Las alas de la paloma de Henry James
por Carolina Esses
Hay una escena memorable en Las
alas de la paloma, de esas que se recuerdan, aún mucho tiempo después de
haber completado la lectura, como cifra de la novela. El lector, paciente y
acostumbrado al ritmo de James, la encuentra allá por la página 250, justo
cuando comenzaba a pensar que el conflicto no iba a desatarse nunca.
Sentada a la mesa, la alta sociedad
londinense debate el “caso Milly Theale”: pasado y futuro de la heroína, esa
paloma agonizante, neoyorquina en viaje por Europa y ausente esa noche a la
cena. Un desilusionado Merton Densher –periodista pobre y enamorado– mira entre
los invitados a Kate Croy, antítesis de Milly –la hermosa y hábil
manipuladora o el ave depredadora (croy/crow: cuervo) si leemos en clave
simbolista– e imagina que le
pregunta: “Dime una cosa amor mío, ¿es este el gran mundo?” En el silencio de
Kate, Densher escucha o, mejor dicho, lee: “Por supuesto que no, querido. ¿Por
quien me tomas? Esto no es ni por asomo el gran mundo: es sólo una pobre y
tonta imitación, del todo inofensiva.” Ninguno de los dos personajes llega a
formular su parte del diálogo, sin embargo estas palabras actúan como motor de toda
la novela. Porque no solo se refieren a la hipocresía de las altas esferas
londinenses, tampoco a la ambición de los personajes que miden el valor de cada
cual según su posibilidad de intercambio, ni siquiera a las tretas de los dos
amantes dispuestos a todo con tal de estar juntos. Se trata de arrojar sobre la
mesa los límites de la novela realista que, parece decirnos un James consciente
de estar atravesando sus límites, es solamente una posibilidad entre muchas, un
juego, un simulacro que nada tiene que ver con “el mundo real”.
Alguna
vez se tildó esta obra de melodramática; ¿pero no era acaso melodramático el
mundo de Jane Austen cuya huella todavía se percibe en James? A través de las
casi quinientas páginas de esta cuidada versión que ofrece El cuenco de plata,
traducida por Alberto Vanasco y revisada por Edgardo Russo –vale hacer hincapié
en el interesante fondo editorial que esta editorial ha sabido hacerse–la pregunta que se repite una y otra
vez es sobre el valor y por lo tanto sobre lo relativo. Abandonando todo
absoluto, los personajes pasan a ser o asumen el rol que sobre ellos imprimen
los otros. ¿Cuánto vale Milly Theale para los conservadores ingleses, cuánto
para la pareja de amantes, cuánto vale su historia, incluso, para la narración?

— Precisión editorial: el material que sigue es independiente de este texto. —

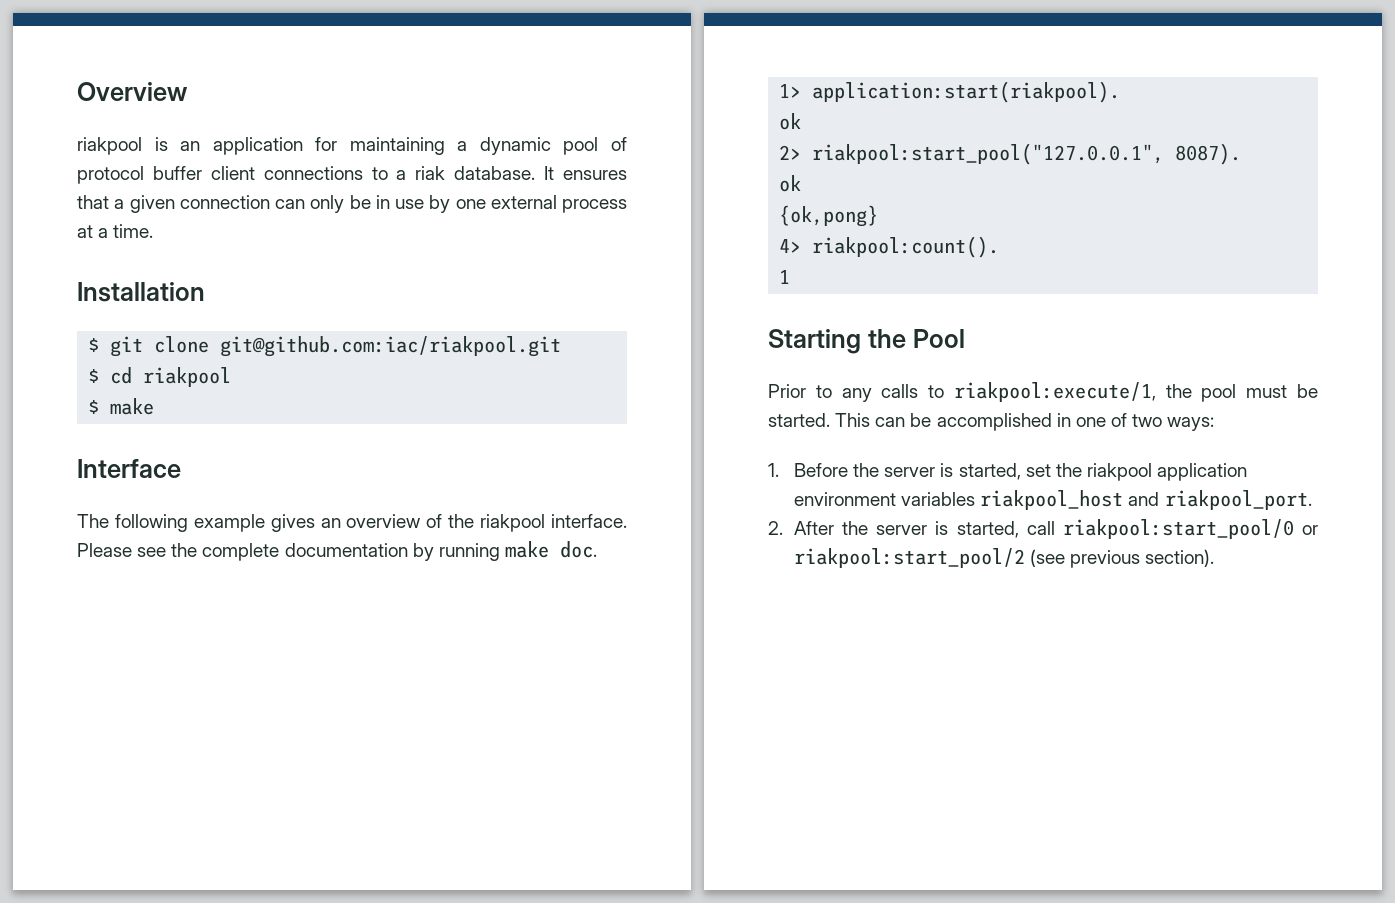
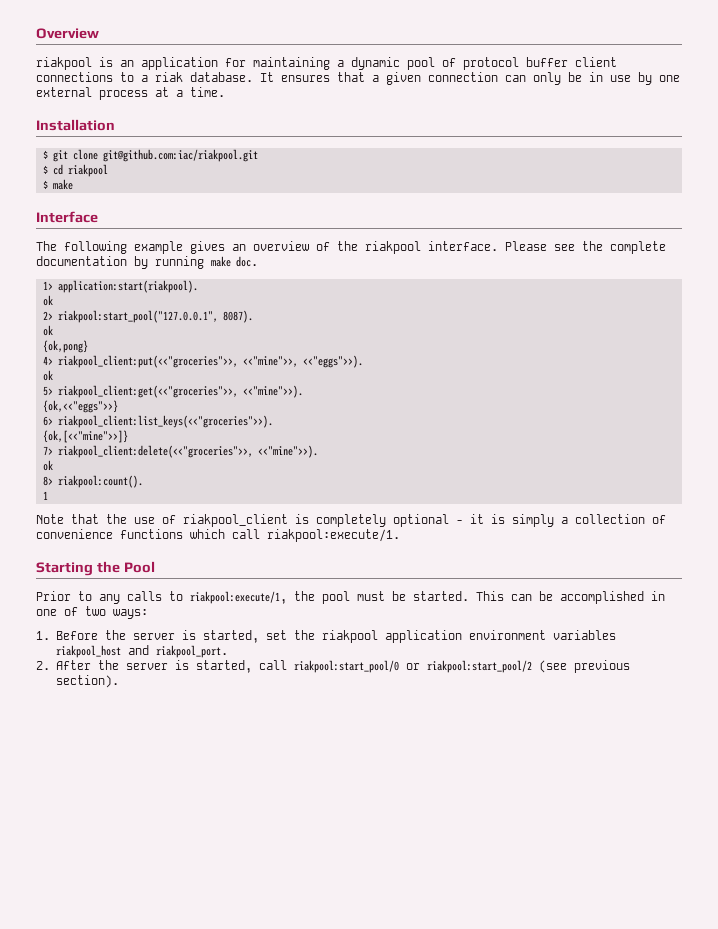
- 4> riakpool:count().
+ 4> riakpool_client:put(<<"groceries">>, <<"mine">>, <<"eggs">>).
+ ok
+ 5> riakpool_client:get(<<"groceries">>, <<"mine">>).
+ {ok,<<"eggs">>}
+ 6> riakpool_client:list_keys(<<"groceries">>).
+ {ok,[<<"mine">>]}
+ 7> riakpool_client:delete(<<"groceries">>, <<"mine">>).
+ ok
+ 8> riakpool:count().
  1
+ Note that the use of riakpool_client is completely optional - it is simply a collection of convenience functions which call riakpool:execute/1.

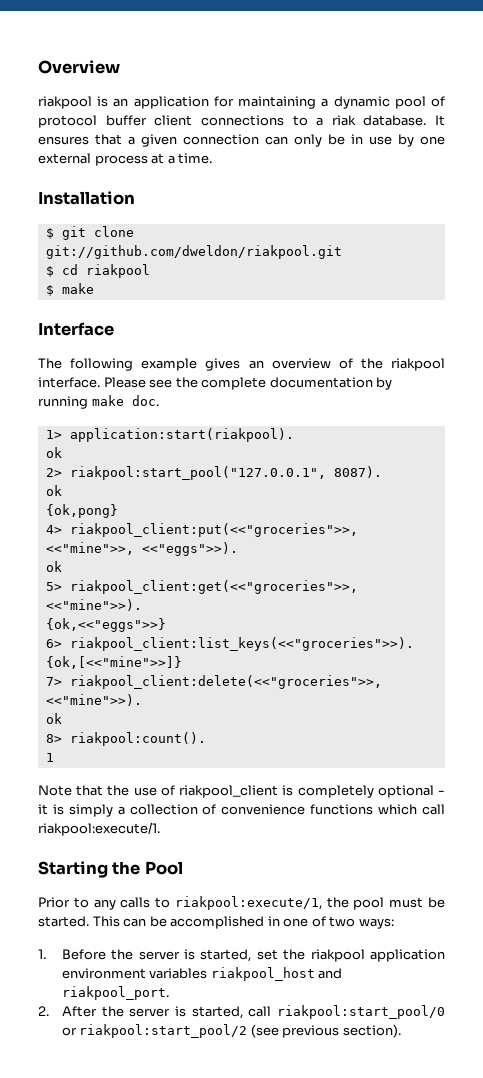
- $ git clone git@github.com:iac/riakpool.git
+ $ git clone git://github.com/dweldon/riakpool.git

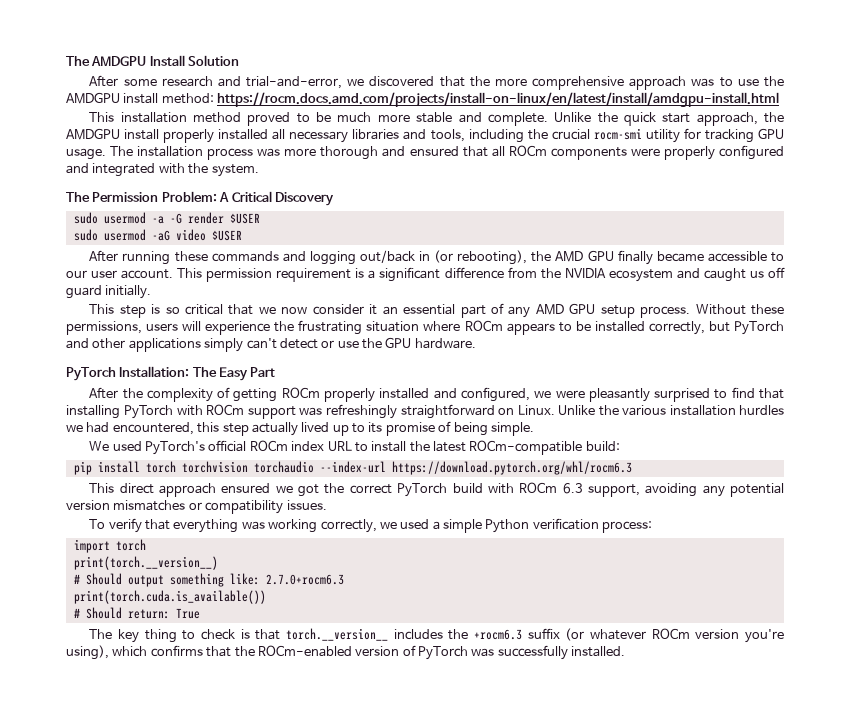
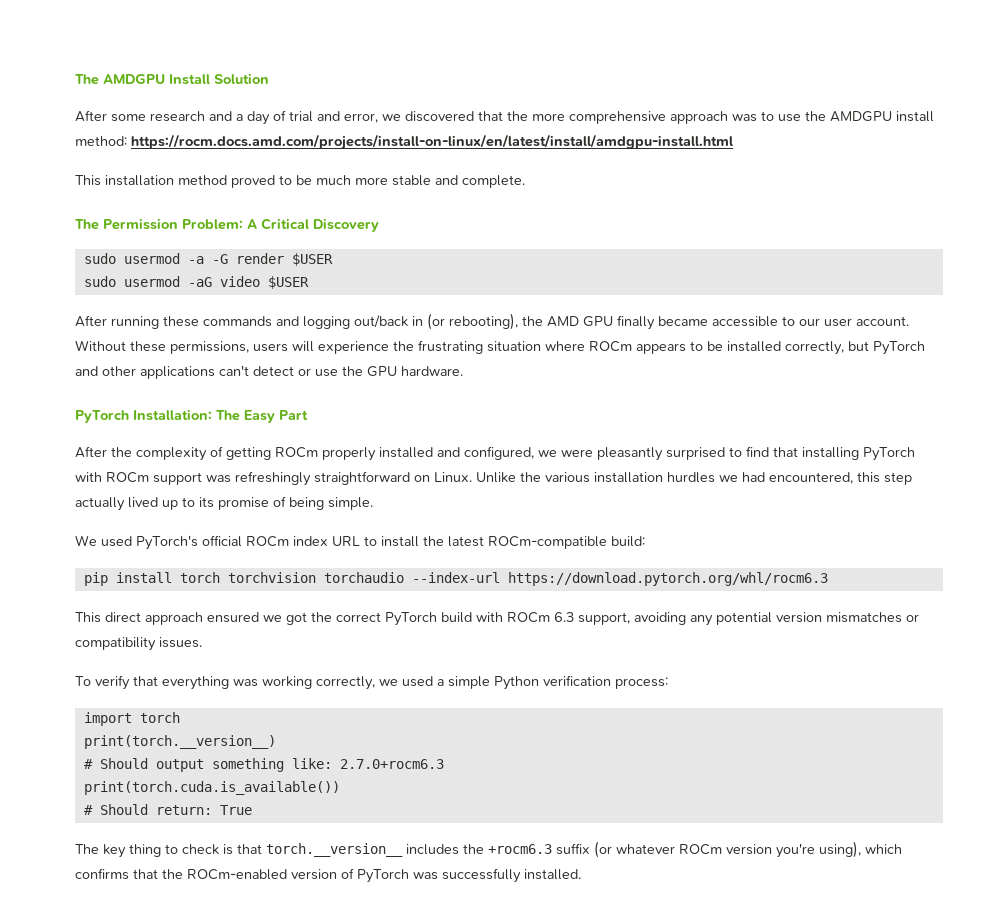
- After some research and trial-and-error, we discovered that the more comprehensive approach was to use the AMDGPU install method: https://rocm.docs.amd.com/projects/install-on-linux/en/latest/install/amdgpu-install.html
+ After some research and a day of trial and error, we discovered that the more comprehensive approach was to use the AMDGPU install method: https://rocm.docs.amd.com/projects/install-on-linux/en/latest/install/amdgpu-install.html
- Unlike the quick start approach, the AMDGPU install properly installed all necessary libraries and tools, including the crucial rocm-smi utility for tracking GPU usage. The installation process was more thorough and ensured that all ROCm components were properly configured and integrated with the system.
- This permission requirement is a significant difference from the NVIDIA ecosystem and caught us off guard initially.
- This step is so critical that we now consider it an essential part of any AMD GPU setup process.
- Without these permissions, users will experience the frustrating situation where ROCm appears to be installed correctly, but PyTorch and other applications simply can't detect or use the GPU hardware.
+ Without these permissions, users will experience the frustrating situation where ROCm appears to be installed correctly, but PyTorch and other applications can't detect or use the GPU hardware.

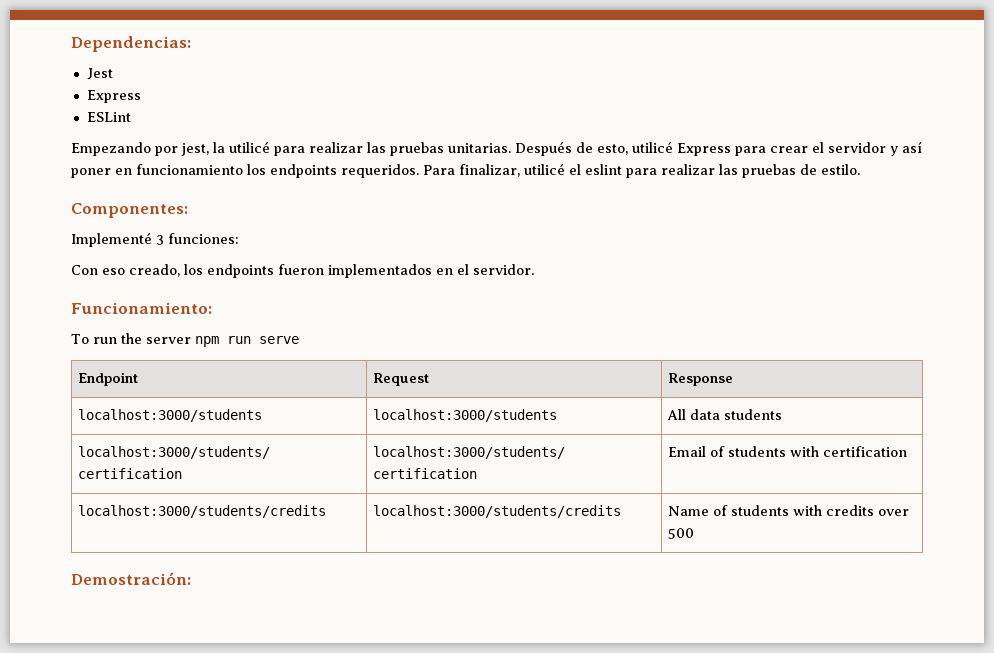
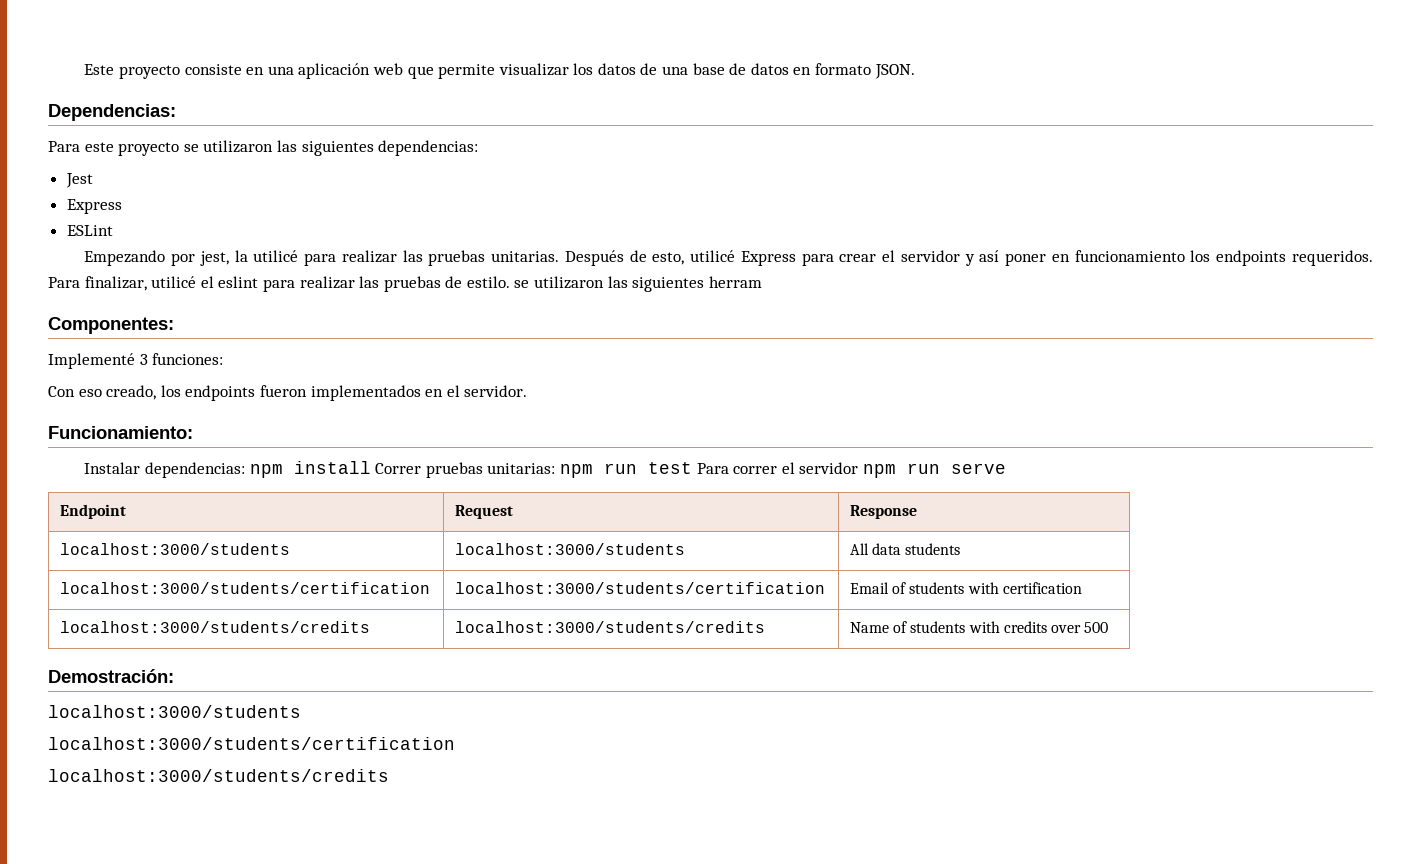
+ Este proyecto consiste en una aplicación web que permite visualizar los datos de una base de datos en formato JSON.
  Dependencias:
+ Para este proyecto se utilizaron las siguientes dependencias:
- Para finalizar, utilicé el eslint para realizar las pruebas de estilo.
+ Para finalizar, utilicé el eslint para realizar las pruebas de estilo. se utilizaron las siguientes herram
- To run the server npm run serve
+ Instalar dependencias: npm install Correr pruebas unitarias: npm run test Para correr el servidor npm run serve
  Demostración:
+ localhost:3000/students
+ localhost:3000/students/certification
+ localhost:3000/students/credits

Desde el vamos James rodea a
cada uno de sus personajes, los presenta a partir de diferentes puntos de
vista, evadiendo el núcleo argumental en lo que él mismo llama desvíos de la
trama. A pesar suyo, si tomamos en serio su Prefacio.
Ahí explica lo inexplicable: por qué la narración se le ha ido de las
manos, por qué se ha detenido en tal o cual situación y por qué en realidad esa
demora podría haberle llevado muchísimas páginas más (o tomos o libros). La
respuesta que no da pero que el lector puede inferir es que, de dejarse llevar,
la demora podría haber sido inacabable. Se trataría de desmenuzar escena por
escena en unidades cada vez más pequeñas, como hizo el impresionismo. Esta
técnica de establecer círculos concéntricos que se van acercando a un centro incierto
–el corazón vacío de una nuez parafraseando a Conrad o, aquí, el espacio ausente que es Milly Theale– nos
lleva a lo que vino inmediatamente después –obras excepcionales como El
buen soldado de Ford Madox Ford– pero, sobre todo, a los grandes proyectos
narrativos el siglo XX. Las
alas de la paloma es
una obra de largo aliento en la que lector no puede sino agradecerle al autor
que se haya dejado llevar por el exceso.